Picture
Angela Carter. I see a very clear image of Angela sitting at a
desk in her
study.
Notes and scrap paper are strewn across the desk and her
typewriter is peeping out from a further pile of notes. To her left is her
book shelf. It is large.
Think of a book title, and it will be there. Most of the novels have multiple
bookmarks with scribbles assigned to them.
A fire burns away on the right of her and to the front, is the window, the window through which she sees the world. Undressed, Naked. The world is bare and Ms Carter writes as she sees it. Void of social constraint and traditions. Pure unadulterated life. Life is very important to her. More important than anything society can throw at her.
Back to her desk. Look carefully to the rear and you will see a well thumbed copy of ‘The Complete Works Of Shakespeare’. Possibly the most used collection of pages bound in leather there has ever been.

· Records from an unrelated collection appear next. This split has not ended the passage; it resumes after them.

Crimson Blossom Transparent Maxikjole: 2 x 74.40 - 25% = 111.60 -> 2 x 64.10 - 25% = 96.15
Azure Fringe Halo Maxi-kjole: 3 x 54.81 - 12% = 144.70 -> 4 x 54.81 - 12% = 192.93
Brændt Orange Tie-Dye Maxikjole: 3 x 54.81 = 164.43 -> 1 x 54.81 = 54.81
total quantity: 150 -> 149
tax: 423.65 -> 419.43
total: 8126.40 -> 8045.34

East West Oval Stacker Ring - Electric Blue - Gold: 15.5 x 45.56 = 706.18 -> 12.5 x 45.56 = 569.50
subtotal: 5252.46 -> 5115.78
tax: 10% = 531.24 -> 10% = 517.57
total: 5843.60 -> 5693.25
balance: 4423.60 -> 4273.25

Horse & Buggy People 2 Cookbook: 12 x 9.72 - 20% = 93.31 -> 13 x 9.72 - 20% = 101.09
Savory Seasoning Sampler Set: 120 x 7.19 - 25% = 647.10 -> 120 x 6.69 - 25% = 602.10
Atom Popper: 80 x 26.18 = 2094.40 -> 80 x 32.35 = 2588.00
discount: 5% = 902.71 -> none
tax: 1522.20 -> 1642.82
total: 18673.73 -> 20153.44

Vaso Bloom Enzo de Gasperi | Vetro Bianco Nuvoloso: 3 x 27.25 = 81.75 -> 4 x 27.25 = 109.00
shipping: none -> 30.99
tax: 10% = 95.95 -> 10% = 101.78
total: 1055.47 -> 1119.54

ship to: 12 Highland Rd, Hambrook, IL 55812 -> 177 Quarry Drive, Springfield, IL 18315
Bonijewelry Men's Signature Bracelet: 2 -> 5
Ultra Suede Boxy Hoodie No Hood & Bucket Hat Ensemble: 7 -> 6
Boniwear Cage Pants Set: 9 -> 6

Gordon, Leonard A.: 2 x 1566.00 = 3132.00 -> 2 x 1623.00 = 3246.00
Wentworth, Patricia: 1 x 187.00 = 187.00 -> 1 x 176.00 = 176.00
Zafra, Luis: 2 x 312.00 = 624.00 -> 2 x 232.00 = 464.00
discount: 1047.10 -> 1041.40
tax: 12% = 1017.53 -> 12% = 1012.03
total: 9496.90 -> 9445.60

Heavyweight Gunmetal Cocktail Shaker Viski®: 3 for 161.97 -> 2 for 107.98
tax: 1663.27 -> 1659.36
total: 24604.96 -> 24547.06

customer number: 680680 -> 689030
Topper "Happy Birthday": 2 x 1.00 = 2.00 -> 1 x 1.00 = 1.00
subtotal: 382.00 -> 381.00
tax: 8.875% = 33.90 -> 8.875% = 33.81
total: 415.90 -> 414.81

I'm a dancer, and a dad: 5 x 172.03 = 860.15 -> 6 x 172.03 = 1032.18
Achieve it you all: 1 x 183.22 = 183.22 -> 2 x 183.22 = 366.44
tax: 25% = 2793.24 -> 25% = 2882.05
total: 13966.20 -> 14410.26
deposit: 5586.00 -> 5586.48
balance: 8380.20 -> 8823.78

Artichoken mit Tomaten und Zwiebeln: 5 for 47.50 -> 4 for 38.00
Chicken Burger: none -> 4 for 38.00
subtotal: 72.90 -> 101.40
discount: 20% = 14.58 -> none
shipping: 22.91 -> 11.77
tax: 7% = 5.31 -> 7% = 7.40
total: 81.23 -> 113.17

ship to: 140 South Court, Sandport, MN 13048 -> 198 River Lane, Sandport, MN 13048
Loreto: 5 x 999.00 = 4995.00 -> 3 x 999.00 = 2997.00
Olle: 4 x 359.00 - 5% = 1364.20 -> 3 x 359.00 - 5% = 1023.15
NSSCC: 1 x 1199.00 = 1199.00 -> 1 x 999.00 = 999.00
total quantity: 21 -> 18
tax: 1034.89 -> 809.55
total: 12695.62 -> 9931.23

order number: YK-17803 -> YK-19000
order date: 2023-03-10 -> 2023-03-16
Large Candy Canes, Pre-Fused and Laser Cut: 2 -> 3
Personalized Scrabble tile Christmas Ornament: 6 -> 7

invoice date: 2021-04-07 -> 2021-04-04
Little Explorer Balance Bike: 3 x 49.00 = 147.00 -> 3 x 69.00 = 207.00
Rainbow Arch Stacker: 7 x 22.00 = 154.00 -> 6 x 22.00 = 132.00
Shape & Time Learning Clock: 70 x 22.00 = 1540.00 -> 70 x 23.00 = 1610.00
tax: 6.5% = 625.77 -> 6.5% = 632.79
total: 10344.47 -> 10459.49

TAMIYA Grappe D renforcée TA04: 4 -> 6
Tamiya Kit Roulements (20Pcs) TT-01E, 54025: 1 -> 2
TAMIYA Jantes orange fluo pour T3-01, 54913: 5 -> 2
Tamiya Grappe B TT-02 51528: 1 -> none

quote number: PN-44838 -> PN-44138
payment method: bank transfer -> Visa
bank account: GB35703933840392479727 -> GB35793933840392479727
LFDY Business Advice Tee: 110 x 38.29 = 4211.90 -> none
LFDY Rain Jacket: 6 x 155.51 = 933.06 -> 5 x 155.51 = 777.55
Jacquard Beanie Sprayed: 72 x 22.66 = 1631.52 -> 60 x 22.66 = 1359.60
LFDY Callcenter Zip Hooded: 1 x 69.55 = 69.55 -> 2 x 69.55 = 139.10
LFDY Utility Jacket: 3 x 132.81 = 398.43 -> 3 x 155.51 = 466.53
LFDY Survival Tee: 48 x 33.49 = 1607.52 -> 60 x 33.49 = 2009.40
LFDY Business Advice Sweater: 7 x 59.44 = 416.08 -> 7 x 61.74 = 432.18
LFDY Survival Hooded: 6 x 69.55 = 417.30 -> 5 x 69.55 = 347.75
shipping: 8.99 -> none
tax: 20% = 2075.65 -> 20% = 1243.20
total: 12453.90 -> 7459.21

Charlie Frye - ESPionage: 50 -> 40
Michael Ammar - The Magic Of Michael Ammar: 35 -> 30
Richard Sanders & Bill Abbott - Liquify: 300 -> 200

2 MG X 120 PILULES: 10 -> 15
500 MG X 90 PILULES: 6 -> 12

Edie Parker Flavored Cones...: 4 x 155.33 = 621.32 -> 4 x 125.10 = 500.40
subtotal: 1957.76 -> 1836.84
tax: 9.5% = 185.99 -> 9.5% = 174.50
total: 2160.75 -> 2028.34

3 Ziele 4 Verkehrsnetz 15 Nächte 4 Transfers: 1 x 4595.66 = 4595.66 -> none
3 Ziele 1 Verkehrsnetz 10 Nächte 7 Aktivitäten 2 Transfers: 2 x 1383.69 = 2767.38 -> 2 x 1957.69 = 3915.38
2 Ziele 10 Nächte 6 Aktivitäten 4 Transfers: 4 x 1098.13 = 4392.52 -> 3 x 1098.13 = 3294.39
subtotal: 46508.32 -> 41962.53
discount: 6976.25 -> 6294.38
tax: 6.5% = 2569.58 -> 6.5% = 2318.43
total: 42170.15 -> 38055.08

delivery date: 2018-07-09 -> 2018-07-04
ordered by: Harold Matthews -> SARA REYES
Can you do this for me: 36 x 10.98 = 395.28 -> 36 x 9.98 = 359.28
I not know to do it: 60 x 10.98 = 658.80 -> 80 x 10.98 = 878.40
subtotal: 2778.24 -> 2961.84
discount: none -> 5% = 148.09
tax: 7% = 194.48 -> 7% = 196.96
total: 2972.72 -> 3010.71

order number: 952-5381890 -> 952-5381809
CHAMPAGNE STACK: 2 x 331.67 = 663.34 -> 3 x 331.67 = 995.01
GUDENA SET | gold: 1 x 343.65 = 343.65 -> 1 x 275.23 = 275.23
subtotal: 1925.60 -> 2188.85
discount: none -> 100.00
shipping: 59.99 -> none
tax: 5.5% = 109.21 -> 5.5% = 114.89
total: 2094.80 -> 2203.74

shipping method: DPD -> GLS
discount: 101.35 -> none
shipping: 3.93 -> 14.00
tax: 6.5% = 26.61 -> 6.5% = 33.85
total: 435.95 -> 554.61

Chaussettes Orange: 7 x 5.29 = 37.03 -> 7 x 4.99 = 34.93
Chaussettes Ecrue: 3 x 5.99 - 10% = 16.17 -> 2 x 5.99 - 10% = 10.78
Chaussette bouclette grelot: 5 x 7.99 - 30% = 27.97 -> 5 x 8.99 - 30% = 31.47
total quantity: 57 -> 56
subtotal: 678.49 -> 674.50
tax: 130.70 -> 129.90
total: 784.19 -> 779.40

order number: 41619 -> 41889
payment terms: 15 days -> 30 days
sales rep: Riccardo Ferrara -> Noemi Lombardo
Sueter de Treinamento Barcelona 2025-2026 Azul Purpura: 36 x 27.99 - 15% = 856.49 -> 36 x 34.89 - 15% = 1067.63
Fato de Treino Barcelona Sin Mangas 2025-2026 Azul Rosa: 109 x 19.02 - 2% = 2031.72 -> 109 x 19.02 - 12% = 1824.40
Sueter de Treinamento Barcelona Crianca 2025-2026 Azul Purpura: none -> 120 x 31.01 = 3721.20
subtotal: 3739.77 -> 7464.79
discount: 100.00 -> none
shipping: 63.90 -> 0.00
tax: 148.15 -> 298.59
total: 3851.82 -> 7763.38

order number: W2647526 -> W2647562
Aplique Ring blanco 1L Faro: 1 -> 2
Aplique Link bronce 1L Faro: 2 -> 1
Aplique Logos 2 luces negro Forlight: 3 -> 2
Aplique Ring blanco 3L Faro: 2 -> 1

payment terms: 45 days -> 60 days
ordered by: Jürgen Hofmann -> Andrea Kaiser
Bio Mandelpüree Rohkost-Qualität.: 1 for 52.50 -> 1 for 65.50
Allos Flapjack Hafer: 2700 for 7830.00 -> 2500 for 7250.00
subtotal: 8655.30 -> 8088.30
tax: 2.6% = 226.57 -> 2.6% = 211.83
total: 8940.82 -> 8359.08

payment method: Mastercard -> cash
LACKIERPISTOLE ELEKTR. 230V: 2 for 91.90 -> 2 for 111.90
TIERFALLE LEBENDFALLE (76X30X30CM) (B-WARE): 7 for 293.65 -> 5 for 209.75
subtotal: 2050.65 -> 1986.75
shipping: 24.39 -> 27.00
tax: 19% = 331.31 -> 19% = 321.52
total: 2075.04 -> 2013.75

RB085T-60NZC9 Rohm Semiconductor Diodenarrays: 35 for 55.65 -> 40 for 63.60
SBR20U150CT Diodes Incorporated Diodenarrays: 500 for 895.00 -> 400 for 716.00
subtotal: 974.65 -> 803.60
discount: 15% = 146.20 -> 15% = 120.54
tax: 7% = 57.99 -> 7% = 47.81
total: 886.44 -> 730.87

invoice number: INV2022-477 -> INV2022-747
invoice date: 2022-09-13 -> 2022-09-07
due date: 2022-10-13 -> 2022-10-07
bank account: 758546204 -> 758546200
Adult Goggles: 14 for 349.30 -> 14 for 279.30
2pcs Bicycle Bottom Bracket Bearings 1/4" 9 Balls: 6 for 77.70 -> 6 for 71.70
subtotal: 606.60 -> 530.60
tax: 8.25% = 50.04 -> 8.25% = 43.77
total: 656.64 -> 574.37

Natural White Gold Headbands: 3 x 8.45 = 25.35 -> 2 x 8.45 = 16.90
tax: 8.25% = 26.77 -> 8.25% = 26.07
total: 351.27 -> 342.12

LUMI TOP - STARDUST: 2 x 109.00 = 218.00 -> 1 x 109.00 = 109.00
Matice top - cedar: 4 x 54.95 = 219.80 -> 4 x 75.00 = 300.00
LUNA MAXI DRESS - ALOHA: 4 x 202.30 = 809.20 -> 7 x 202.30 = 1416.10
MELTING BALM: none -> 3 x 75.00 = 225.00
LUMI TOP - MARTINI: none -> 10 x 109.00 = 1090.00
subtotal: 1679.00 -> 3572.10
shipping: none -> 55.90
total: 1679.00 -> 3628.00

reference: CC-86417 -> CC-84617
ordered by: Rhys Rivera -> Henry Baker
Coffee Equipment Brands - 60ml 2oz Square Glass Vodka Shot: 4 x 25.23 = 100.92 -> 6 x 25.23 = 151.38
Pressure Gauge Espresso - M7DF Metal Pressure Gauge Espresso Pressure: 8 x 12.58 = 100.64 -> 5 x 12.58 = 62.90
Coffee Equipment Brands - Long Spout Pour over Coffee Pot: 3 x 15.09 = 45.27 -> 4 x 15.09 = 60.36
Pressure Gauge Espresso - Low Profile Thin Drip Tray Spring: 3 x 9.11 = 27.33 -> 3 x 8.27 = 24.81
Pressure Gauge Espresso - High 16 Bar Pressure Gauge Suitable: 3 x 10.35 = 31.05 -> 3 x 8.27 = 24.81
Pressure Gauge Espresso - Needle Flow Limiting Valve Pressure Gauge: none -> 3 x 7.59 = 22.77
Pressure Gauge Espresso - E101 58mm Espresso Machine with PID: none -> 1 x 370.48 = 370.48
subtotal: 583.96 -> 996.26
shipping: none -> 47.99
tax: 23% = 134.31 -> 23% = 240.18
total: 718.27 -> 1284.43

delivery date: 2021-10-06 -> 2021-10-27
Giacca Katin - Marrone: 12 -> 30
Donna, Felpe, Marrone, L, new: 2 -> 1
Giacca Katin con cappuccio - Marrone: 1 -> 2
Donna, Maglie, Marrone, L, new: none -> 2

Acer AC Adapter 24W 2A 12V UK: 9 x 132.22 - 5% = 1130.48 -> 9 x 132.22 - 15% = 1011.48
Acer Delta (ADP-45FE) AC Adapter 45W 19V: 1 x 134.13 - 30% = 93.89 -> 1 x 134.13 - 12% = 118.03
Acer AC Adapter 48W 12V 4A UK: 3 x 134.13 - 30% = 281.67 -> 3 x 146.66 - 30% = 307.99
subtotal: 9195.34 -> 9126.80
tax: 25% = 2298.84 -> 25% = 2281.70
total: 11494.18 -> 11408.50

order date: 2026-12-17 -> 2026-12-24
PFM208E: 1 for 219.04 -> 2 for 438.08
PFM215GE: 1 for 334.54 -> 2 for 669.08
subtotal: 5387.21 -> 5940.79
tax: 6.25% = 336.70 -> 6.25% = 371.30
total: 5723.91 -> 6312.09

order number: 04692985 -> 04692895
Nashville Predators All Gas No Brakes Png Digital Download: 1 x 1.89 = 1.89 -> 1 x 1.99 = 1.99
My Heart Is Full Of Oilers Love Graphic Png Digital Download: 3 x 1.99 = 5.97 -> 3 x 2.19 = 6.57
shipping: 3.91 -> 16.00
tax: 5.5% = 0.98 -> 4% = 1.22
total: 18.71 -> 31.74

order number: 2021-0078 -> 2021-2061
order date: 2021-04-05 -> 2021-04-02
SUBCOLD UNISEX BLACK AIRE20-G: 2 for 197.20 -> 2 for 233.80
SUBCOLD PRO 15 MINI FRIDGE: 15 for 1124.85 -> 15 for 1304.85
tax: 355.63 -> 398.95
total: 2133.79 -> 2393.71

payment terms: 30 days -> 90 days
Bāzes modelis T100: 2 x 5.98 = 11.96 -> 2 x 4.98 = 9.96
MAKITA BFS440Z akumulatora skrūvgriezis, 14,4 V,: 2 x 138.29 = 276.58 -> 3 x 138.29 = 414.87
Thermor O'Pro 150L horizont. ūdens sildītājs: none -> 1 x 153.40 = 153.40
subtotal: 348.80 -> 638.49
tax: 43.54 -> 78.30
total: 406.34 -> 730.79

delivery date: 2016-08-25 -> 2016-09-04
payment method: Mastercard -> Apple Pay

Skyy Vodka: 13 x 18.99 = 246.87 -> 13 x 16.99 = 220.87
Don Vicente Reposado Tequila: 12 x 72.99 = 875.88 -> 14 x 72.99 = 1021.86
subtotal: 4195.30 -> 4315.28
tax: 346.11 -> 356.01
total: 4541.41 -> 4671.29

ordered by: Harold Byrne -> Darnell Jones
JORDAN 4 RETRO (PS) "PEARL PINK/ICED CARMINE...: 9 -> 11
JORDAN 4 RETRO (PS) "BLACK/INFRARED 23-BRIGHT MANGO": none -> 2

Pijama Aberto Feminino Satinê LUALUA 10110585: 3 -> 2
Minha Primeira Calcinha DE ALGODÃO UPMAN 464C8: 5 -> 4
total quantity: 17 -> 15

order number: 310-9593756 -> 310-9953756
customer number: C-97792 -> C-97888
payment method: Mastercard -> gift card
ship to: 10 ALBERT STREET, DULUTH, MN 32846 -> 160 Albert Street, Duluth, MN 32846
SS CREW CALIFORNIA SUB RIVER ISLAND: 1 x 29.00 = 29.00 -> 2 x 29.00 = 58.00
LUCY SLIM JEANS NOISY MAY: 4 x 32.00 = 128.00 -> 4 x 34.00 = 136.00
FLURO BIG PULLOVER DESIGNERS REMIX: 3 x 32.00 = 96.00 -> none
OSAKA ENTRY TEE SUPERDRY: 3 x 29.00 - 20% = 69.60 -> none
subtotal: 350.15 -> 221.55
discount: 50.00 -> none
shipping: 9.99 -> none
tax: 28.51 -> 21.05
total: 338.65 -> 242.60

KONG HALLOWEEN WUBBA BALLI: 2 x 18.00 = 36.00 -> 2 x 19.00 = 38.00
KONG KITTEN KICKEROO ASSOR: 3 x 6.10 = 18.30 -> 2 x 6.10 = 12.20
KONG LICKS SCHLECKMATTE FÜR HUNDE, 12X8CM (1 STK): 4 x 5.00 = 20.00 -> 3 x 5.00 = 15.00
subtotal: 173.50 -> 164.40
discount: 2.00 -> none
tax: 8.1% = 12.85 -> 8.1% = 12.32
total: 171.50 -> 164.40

The top and the sides have Post-it notes all over. Angela has found her true love and she can’t get enough. Ravenous, she devours the fruit of the Stratfordian poet.
After months of planning, Angela pulls away the typewriter’s veil, inserts a fresh sheet of paper. The pure virgin whiteness of the unstarted novel. Fear not! Ms Carter will soon whisk the paper’s virginity away as she begins to write. After a while, she reaches for her notes and smiles, Wise children is born.
If bill were alive now, he would have trouble suppressing a grin. No man had more of Carter’s love than he.